In a Nutshell
Weapon X & Jean Grey battle Havok in advance of the Great Evacuation.
Script: Larry Hama
Breakdowns: Adam Kubert
Finishes: Karl Kesel, Dan Green, Chris Warner
Lettering: Pat Brosseau
Coloring: Mike Thomas
Editor: Bob Harras
On a mission for the Human High Council, Weapon X & Jean Grey ride a Sentinel to one of the stations that make up Apocalypse's Atlantic Seawall. Responding to their attack, Havok is teleported to the base, but Jean Grey is able to hold him off while Weapon X disables the station's defenses, creating a gap in the defensive network that allows the council's massive fleet of Sentinels & transport ships to fly through, with the intent of evacuating the remaining humans in North America from the continent. Returning to London, Weapon X stops an attack on the council by Magma, but her assassination attempt galvanizes support for Brian Braddock's plan: to follow up the evacuation with a nuclear strike on Apocalypse. Weapon X is all for it, but Jean worries it is the beginning of a descent into madness.
Firsts and Other Notables
Weapon X is the Age of Apocalypse counterpart to Wolverine, still starring the AoA version of Wolverine (who never uses that codename; another character will be shown to have used in X-Men Chronicles #2), along with Jean Grey, who is Weapon X's partner & lover in this reality.
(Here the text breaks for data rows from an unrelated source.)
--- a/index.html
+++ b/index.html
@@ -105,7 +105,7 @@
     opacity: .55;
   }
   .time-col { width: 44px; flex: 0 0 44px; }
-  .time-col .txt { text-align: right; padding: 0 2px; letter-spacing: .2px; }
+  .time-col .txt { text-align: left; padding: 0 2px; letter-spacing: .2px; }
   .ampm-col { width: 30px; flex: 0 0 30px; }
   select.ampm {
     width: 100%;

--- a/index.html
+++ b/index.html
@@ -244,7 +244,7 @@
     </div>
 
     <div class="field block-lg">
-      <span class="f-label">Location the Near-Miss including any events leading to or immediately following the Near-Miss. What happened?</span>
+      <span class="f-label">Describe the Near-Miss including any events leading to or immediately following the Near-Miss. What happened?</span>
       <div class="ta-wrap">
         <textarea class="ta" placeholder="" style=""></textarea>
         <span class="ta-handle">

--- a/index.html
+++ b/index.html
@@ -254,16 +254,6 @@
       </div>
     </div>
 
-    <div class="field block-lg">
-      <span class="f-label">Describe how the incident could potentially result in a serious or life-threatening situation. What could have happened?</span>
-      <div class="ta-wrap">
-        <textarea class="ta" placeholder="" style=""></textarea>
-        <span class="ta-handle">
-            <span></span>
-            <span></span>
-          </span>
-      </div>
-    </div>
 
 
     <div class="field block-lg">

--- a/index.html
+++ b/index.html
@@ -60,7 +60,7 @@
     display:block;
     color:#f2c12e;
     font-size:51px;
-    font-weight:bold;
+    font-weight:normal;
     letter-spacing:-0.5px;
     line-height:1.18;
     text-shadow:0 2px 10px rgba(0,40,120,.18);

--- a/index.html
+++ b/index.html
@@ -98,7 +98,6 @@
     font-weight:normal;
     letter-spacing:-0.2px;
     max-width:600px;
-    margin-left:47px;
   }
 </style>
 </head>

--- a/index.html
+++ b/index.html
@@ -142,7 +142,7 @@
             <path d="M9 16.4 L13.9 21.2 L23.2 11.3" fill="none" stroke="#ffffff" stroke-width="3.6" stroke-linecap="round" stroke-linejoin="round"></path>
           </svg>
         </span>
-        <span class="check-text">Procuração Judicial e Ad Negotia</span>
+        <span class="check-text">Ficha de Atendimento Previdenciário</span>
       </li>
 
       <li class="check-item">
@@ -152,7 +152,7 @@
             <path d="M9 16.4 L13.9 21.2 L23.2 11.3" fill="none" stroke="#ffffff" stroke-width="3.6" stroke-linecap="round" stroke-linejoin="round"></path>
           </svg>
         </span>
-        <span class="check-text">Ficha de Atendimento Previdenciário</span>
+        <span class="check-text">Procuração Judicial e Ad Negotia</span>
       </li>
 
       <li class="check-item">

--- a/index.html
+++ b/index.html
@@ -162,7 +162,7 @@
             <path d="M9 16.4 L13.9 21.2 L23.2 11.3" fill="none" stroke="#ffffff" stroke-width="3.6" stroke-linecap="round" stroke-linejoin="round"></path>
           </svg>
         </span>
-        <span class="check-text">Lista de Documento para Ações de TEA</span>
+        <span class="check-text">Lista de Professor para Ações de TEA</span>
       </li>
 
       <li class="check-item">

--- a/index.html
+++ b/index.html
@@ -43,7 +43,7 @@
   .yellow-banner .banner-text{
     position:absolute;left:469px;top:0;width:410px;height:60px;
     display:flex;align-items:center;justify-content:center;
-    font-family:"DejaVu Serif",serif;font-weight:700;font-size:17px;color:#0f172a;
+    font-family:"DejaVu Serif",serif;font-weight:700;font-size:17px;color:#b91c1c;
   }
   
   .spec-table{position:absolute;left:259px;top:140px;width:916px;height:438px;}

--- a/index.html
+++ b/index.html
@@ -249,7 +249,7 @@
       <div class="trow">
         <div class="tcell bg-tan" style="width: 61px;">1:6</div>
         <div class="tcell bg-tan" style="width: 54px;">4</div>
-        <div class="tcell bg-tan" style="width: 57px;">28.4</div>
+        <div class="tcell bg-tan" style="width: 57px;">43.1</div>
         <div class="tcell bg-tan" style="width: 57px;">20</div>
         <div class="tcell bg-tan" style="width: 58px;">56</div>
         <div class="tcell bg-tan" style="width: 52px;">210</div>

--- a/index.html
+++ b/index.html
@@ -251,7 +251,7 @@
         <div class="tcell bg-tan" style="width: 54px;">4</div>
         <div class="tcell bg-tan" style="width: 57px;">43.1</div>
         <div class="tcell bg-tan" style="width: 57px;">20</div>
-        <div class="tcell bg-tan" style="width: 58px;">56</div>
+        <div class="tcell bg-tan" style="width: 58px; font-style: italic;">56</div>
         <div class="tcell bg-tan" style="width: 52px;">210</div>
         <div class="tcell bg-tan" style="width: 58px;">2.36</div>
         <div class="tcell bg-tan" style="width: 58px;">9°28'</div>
Much of the backstory between Cyclops, Weapon X, Havok & Jean Grey is mentioned in this issue, with Havok referring to Jean as a “breeding sow”, a reference to her time in Sinister’s Pits before Weapon X rescued her (something that will become more significant in X-Man), Weapon X revealing that Cyclops is responsible for the loss of his hand, and Cyclops revealing that Weapon X took his eye.
When Weapon X & Jean Grey attack the seawall, Apocalypse's soldiers refer to them as "alphas", and say they need another alpha to deal with them (who turns out to be Havok). I'm not 100% sure, but I think this is the first time any kind of Greek-letter based ranking system is used to suggest there's a quantifiable hierarchy of mutant powers, something that will eventually be used fairly commonly outside this story (notably in Grant Morrison's New X-Men).
In the wake of assassination attempt by Apocalypse, Brian Braddock argues even more forcefully for a nuclear strike on Apocalypse; this plot thread will, in part, be the focus of this series, and play a significant role in the climax of the story.
Mariko Yashida is part of the Human High Council; she argues against the nuclear strike idea.
The assassin sent to target the Human High Council is Magma; she is instead killed by Weapon X.
A Work in Progress
The opening pages of this issue provide a glimpse of Apocalypse’s seawall, mentioned in the Collector’s Preview, his defensive fortifications intended to prevent Sentinels from reaching North America
Weapon X & Jean’s actions in this issue punch a hole in the seawall that enables the Human High Council to execute the Great Airlift, a mass exodus of the remaining humans in North America to Europe, a plot line that will be further explored in Amazing X-Men.
Havok returns to Apocalypse’ citadel fused with the Sentinel hand as a result of a botched transport, the incident referenced in Factor X #1.
The Reference Section
Weapon X battles a “Balrog-class meta-cyborg”, presumably named for the creature which kills Gandalf in The Fellowship of the Ring.
This issue is something a little different in that in begins in media res, with Weapon X and Jean Grey in the middle of a mission for the Human High Council. Whereas many of the initial Age of Apocalypse series begin with a fair amount of setup, introducing the elements of each title's specific setting and the plot thread(s) that will drive their four issue narrative, here Hama plunges right into the action, an appropriate enough decision given the title character. It's also unique in that, unlike many of the other series, the title character here isn't wildly different from his prime counterpart. This Wolverine is perhaps a bit too willing to shrug his shoulders at the idea of the North American continent being obliterated by nuclear fire, but that, and the the cosmetic details (different costume, different number of hands) aside, it would be easy enough to imagine the "regular" Wolverine starring in this story without a whole lot of changes.
Where much of the "Age of Apocalypse" stands out for the way it re-imagines existing characters (Magneto is noble, Havok is a full-on psychopath) or highlights the way certain character traits are consistent no matter the reality (Cyclops is always a buzzkill), this series is much more about taking a version of a character not too far removed from how readers know him, and seeing how he reacts to the changed circumstances of the reality. It's less "how has this new world changed Wolverine?" and more "how does Wolverine deal with this changed world", making it relatively unique amongst the titles.